What can be done about it?
To summarize, the solution to that is that we really need labor law reform, and we need fair-trade policies. If we were able to reform our labor laws, if we were able to have fair-trade policies, we would really be able to make a dent in rationalizing the new employment contract.
What's different today than the post-World War II economy is that in the post-World War II economy, workers were much more insulated by public policies and through collective bargaining to the ebbs and flows of the economy.

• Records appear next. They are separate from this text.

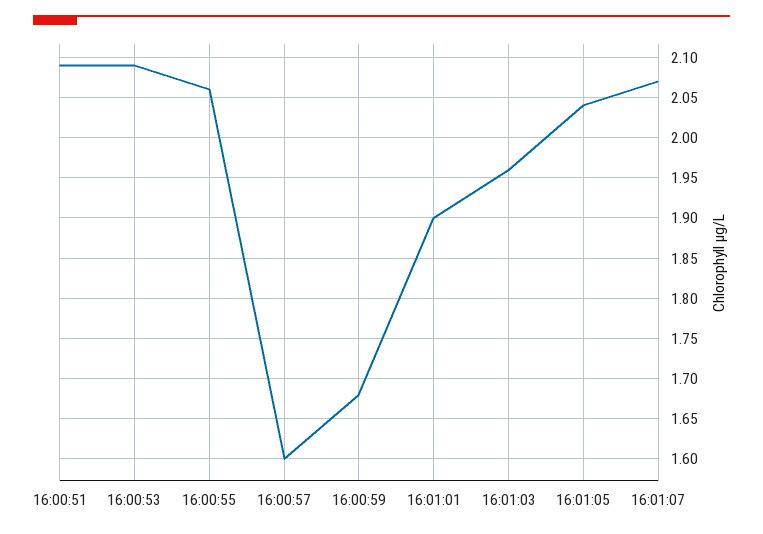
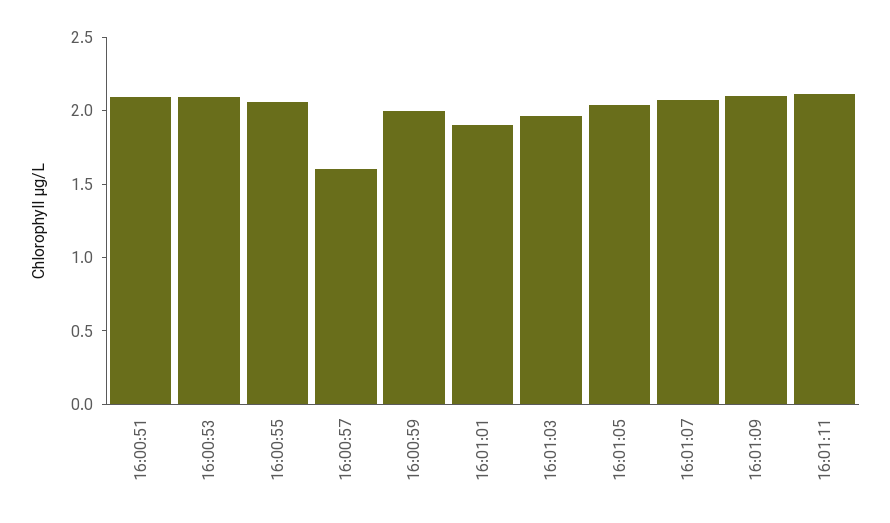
16:00:59: 1.68 -> 2
16:01:09: none -> 2.1
16:01:11: none -> 2.1

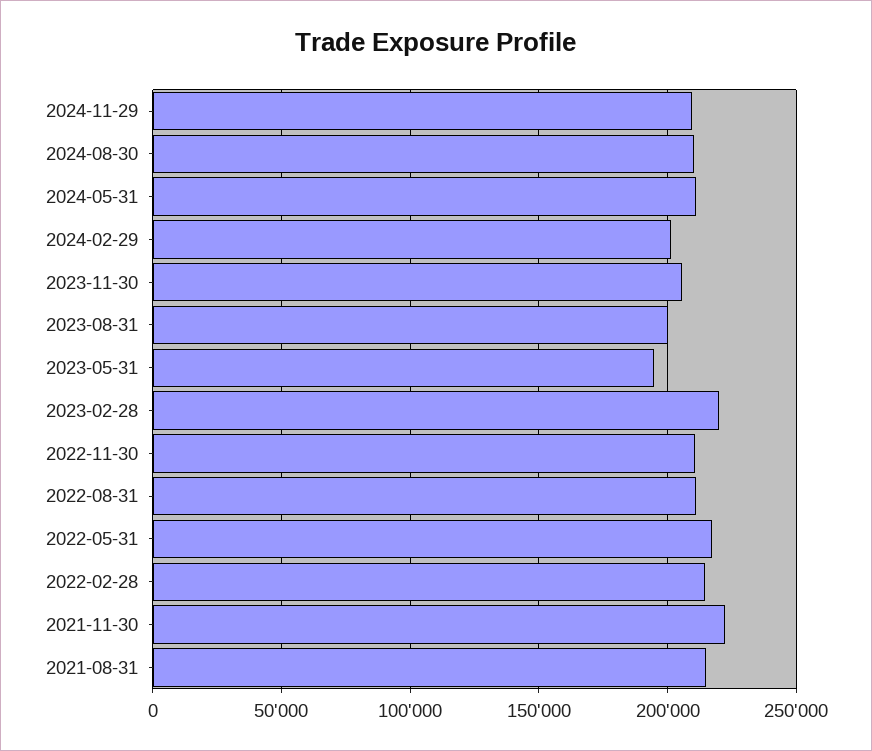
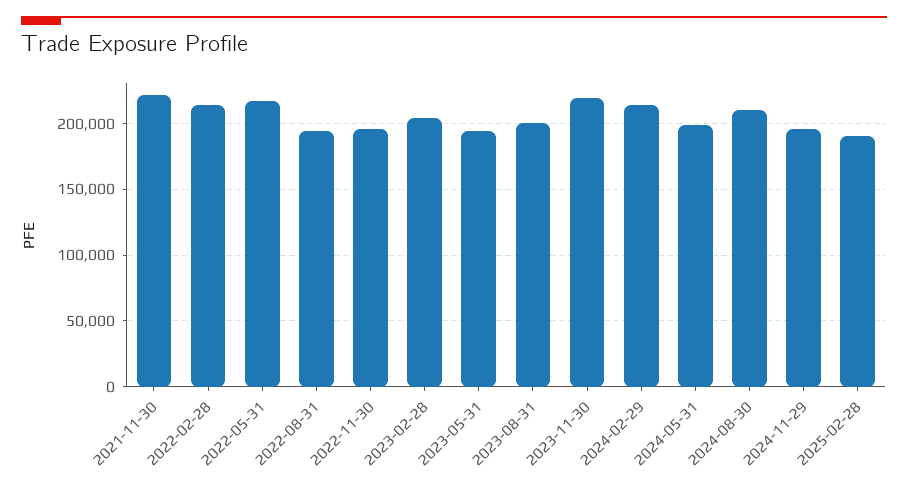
2024-11-29: 210000 -> 195000
2024-05-31: 210000 -> 200000
2024-02-29: 200000 -> 215000
2023-11-30: 205000 -> 220000
2023-02-28: 220000 -> 205000
2022-11-30: 210000 -> 195000
2022-08-31: 210000 -> 195000
2021-08-31: 215000 -> none
2025-02-28: none -> 190000

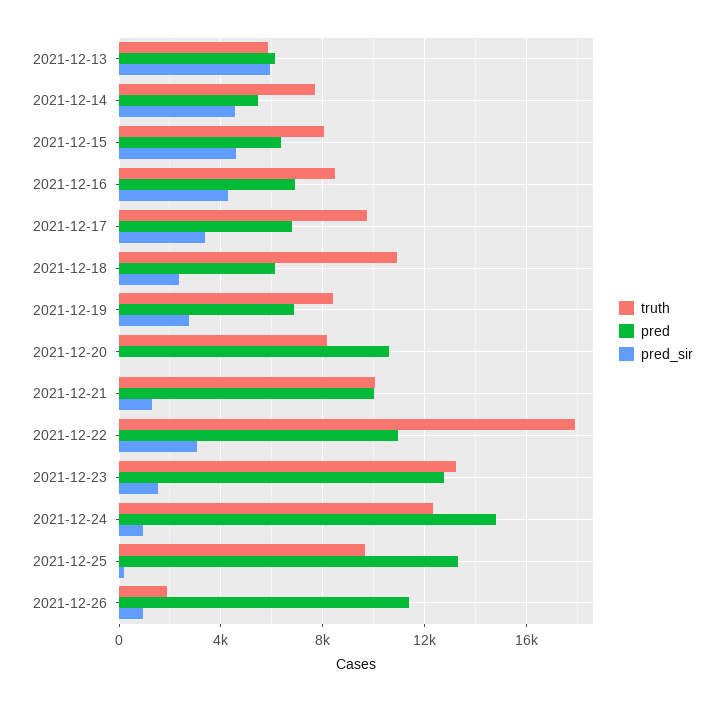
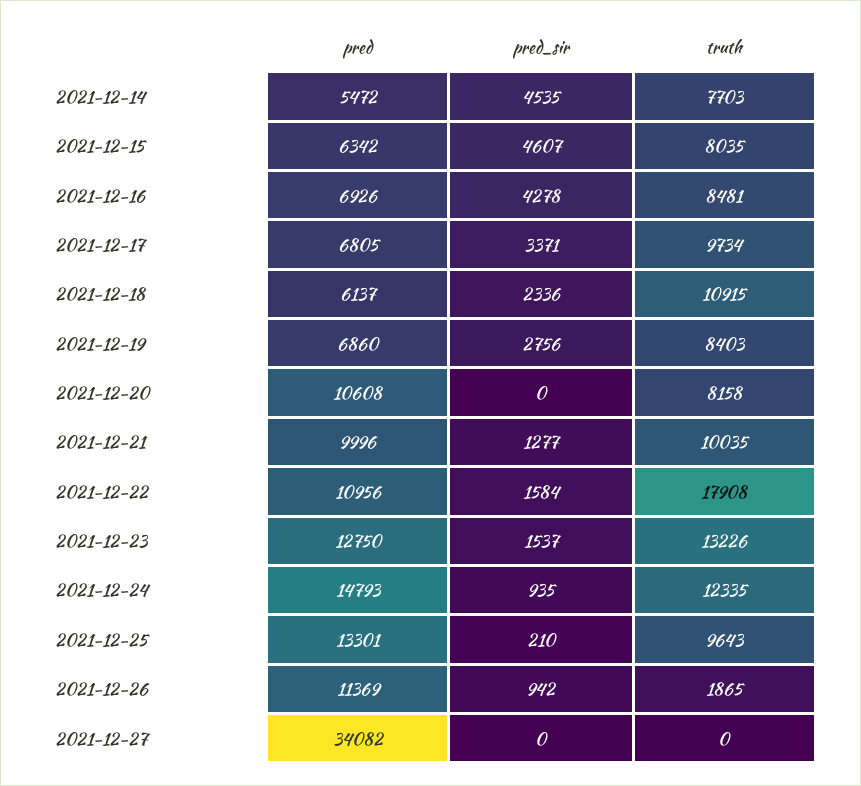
truth, 2021-12-13: 6000 -> none
pred, 2021-12-13: 6000 -> none
pred_sir, 2021-12-13: 6000 -> none
pred_sir, 2021-12-22: 3000 -> 1584
pred, 2021-12-27: none -> 34082
pred_sir, 2021-12-27: none -> 0
truth, 2021-12-27: none -> 0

The economy inevitably ebbs and flows. The business cycle is something that's here to stay. But in the post-World War II economy we had a set of legal arrangements and public policies and institutional arrangements that at least ensured that the risk associated with the ebbs and flows of the economy were equally shared between employer and employee.
Today, an employee bears almost exclusively the risk that's associated with the business cycle. Because our public policies and our legal institutions have not kept up to ensure at least a sharing of those consequences between employer and employee.
What could someone reading this story, just an ordinary employee, actually do to create the kind of major reforms you're talking about?
I think it's so important that employees tell their story of what's happening in the American workplace.
It's incomprehensible for the majority of American lawmakers to think that workers at the high end of the labor market -- white-collar workers -- have many of the same challenges and experiences at the low end of the labor market.
And I think it is so critically important for workers to be able to tell their story about what is happening in the workplace: "I went to school. I studied hard. I played by the rules. And I'm not getting the fair end of the deal."
I spent the last 15 years living in Silicon Valley, and I can't tell you how many times in a nonprofessional context, just simply in a social context, I would have friends tell me about how they were getting laid off from engineering jobs because jobs were going offshore. And I think when you're overly educated you tend to think that it's your fault, it's not the fault of a set of rules and laws.
I think that people need to expect more from their employer and they need to demand more from their public servants, and not assume that it's their own shortcomings. There is something very significant going on in the economy today. No one is insulated from it. And the only way that we begin to beat that back and make the system at least fair for employees is that employees begin to increase their expectations and demand more from their public servants. Recognize that no matter how educated you are, no matter how highly skilled you are, you will be able to make a better living and improve your conditions by joining together with your colleagues than trying to go it alone.